Provided data:
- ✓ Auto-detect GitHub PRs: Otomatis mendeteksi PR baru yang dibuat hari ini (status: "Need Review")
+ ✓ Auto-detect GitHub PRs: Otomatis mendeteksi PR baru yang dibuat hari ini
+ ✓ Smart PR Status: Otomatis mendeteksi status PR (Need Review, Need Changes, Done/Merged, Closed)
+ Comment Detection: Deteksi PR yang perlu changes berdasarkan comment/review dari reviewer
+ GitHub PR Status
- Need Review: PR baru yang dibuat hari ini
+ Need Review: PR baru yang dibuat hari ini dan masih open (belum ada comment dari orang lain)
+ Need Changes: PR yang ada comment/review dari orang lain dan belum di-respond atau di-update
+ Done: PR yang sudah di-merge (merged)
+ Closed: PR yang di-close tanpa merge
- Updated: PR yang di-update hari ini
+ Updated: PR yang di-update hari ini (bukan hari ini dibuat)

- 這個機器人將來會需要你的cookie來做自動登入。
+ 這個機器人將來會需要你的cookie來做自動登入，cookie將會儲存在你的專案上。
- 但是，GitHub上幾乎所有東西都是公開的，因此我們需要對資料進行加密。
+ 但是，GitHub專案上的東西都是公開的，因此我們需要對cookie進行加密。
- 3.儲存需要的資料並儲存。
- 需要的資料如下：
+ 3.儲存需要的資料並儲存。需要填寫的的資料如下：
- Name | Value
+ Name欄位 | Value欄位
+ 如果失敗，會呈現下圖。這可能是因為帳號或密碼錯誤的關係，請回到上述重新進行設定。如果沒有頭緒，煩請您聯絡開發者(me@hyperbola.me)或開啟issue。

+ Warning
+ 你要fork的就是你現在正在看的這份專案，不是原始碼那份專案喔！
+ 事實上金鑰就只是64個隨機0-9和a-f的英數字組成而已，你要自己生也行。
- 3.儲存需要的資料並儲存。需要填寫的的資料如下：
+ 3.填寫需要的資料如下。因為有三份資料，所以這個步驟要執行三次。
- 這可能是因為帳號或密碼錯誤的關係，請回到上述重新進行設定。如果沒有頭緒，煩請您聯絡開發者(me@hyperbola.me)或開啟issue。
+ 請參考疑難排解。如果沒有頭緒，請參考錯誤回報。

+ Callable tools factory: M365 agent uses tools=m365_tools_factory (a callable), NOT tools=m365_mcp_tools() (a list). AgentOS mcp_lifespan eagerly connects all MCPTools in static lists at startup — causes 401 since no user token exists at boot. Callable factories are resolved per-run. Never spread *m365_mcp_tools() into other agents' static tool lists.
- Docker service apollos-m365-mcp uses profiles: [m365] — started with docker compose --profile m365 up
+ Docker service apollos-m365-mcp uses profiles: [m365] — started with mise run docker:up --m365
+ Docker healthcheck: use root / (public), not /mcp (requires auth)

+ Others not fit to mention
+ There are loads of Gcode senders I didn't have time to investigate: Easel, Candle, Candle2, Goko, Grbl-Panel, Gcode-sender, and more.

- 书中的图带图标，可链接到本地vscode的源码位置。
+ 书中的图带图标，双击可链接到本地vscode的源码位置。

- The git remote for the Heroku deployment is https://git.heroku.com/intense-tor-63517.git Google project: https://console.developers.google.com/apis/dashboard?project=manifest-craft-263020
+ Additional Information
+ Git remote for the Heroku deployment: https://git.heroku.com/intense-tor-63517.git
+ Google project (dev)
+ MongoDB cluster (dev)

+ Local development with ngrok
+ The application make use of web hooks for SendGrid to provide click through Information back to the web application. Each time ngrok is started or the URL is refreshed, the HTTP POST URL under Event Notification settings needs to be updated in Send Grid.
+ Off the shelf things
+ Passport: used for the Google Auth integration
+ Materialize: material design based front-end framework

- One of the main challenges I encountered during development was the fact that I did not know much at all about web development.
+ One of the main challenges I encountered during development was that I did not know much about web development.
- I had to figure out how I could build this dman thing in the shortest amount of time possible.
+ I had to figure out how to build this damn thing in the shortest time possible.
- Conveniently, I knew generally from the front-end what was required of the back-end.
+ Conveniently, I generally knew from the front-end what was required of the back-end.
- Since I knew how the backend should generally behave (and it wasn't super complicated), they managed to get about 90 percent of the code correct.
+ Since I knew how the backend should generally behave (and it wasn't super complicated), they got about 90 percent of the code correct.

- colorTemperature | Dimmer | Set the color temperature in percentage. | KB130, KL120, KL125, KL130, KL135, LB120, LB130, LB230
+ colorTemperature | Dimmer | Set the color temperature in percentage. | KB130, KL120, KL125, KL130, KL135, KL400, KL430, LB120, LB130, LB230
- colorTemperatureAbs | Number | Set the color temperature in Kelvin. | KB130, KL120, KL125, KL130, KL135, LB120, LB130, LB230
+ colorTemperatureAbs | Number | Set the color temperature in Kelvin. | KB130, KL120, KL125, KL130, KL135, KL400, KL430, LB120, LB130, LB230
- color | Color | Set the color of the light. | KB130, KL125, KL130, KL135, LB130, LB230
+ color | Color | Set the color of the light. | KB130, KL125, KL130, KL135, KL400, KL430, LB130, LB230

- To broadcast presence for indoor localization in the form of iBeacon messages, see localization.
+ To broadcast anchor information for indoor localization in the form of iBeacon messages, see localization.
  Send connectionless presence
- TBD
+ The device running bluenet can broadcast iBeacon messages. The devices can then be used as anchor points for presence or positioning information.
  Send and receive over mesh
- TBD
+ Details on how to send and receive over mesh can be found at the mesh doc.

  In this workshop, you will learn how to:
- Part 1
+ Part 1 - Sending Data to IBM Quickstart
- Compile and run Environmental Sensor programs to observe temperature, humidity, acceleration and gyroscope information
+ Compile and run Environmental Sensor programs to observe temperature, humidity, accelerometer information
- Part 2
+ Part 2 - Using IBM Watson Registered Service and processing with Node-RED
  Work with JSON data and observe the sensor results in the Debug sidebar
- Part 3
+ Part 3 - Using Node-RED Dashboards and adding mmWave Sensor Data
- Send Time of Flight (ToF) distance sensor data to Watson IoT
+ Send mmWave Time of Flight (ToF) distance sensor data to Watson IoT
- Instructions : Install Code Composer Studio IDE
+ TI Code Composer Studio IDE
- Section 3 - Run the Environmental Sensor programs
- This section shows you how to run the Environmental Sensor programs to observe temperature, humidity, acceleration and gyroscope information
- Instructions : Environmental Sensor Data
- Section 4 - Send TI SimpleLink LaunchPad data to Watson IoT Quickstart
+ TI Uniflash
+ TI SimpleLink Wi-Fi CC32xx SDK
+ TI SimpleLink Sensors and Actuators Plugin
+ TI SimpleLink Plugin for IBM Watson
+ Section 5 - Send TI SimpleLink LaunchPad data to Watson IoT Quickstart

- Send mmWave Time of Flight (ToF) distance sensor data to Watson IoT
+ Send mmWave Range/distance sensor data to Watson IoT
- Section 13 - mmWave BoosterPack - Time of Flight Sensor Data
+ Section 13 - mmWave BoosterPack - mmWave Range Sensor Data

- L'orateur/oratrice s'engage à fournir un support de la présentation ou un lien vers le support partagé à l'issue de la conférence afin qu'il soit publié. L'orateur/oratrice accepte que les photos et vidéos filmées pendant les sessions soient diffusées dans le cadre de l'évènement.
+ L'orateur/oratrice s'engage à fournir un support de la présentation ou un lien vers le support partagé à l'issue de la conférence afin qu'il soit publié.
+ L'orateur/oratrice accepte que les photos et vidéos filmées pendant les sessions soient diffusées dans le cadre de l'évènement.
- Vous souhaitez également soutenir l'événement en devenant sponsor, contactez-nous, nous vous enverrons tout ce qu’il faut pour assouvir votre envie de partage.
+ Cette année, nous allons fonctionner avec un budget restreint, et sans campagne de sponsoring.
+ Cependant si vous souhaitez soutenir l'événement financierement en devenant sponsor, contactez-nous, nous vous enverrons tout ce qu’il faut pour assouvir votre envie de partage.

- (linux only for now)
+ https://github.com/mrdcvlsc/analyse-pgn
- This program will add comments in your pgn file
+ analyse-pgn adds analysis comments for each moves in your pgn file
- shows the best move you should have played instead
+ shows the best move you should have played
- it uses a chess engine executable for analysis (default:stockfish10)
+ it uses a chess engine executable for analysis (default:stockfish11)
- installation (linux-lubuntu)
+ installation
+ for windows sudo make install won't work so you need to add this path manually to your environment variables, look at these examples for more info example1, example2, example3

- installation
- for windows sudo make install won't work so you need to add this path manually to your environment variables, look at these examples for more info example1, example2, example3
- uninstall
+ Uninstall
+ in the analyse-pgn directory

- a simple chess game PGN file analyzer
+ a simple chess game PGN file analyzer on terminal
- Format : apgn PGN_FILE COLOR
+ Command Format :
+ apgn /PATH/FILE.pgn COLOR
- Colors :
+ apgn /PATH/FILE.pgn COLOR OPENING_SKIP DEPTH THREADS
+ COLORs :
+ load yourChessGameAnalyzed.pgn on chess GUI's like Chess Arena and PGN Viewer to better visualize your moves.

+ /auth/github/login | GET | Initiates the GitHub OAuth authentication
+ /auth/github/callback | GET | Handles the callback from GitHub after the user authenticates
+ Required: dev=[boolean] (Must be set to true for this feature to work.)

Aim of the exercise: From the entries above, print the lines beginning at the one with "campagne de sponsoring." and stopping after the one with "- shows the", exactly as written and with nothing else.

Reply:
+ Cette année, nous allons fonctionner avec un budget restreint, et sans campagne de sponsoring.
+ Cependant si vous souhaitez soutenir l'événement financierement en devenant sponsor, contactez-nous, nous vous enverrons tout ce qu’il faut pour assouvir votre envie de partage.

- (linux only for now)
+ https://github.com/mrdcvlsc/analyse-pgn
- This program will add comments in your pgn file
+ analyse-pgn adds analysis comments for each moves in your pgn file
- shows the best move you should have played instead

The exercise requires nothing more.